THE PROBLEM => From the line containing "node-a1 knows from" onward, retype each line of the entries below exactly, last line included.

INPUT RECORDS =>
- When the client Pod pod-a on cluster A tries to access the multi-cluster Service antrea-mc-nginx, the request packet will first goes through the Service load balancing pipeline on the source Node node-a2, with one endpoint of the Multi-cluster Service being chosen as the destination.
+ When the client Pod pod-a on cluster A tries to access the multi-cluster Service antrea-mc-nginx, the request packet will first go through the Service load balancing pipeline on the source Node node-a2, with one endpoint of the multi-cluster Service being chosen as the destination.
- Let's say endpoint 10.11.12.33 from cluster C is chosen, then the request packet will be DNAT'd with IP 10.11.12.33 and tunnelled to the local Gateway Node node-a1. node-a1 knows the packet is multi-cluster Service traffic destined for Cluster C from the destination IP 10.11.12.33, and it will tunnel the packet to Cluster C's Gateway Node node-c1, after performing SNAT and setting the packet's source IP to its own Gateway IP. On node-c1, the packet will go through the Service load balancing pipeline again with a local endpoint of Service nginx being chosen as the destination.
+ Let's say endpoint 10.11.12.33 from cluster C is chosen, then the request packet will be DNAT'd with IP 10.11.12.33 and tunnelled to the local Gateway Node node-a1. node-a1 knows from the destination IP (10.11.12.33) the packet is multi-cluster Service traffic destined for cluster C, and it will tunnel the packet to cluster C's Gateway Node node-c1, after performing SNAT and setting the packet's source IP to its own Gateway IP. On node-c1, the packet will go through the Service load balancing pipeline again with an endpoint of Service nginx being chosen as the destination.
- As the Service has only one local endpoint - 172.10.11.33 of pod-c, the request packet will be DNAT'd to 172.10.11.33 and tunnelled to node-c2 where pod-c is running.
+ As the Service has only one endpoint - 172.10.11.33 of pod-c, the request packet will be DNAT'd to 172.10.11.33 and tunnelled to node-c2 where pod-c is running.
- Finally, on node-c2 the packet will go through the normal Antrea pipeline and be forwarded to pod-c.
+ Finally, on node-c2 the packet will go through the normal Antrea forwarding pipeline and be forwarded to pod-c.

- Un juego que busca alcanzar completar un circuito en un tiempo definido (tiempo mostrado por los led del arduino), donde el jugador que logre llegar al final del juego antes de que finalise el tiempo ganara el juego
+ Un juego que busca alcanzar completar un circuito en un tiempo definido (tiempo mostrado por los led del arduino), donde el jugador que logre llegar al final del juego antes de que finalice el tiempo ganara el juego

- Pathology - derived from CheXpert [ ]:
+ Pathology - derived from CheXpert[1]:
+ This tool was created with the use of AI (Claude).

ANSWER BELOW =>
+ Let's say endpoint 10.11.12.33 from cluster C is chosen, then the request packet will be DNAT'd with IP 10.11.12.33 and tunnelled to the local Gateway Node node-a1. node-a1 knows from the destination IP (10.11.12.33) the packet is multi-cluster Service traffic destined for cluster C, and it will tunnel the packet to cluster C's Gateway Node node-c1, after performing SNAT and setting the packet's source IP to its own Gateway IP. On node-c1, the packet will go through the Service load balancing pipeline again with an endpoint of Service nginx being chosen as the destination.
- As the Service has only one local endpoint - 172.10.11.33 of pod-c, the request packet will be DNAT'd to 172.10.11.33 and tunnelled to node-c2 where pod-c is running.
+ As the Service has only one endpoint - 172.10.11.33 of pod-c, the request packet will be DNAT'd to 172.10.11.33 and tunnelled to node-c2 where pod-c is running.
- Finally, on node-c2 the packet will go through the normal Antrea pipeline and be forwarded to pod-c.
+ Finally, on node-c2 the packet will go through the normal Antrea forwarding pipeline and be forwarded to pod-c.

- Un juego que busca alcanzar completar un circuito en un tiempo definido (tiempo mostrado por los led del arduino), donde el jugador que logre llegar al final del juego antes de que finalise el tiempo ganara el juego
+ Un juego que busca alcanzar completar un circuito en un tiempo definido (tiempo mostrado por los led del arduino), donde el jugador que logre llegar al final del juego antes de que finalice el tiempo ganara el juego

- Pathology - derived from CheXpert [ ]:
+ Pathology - derived from CheXpert[1]:
+ This tool was created with the use of AI (Claude).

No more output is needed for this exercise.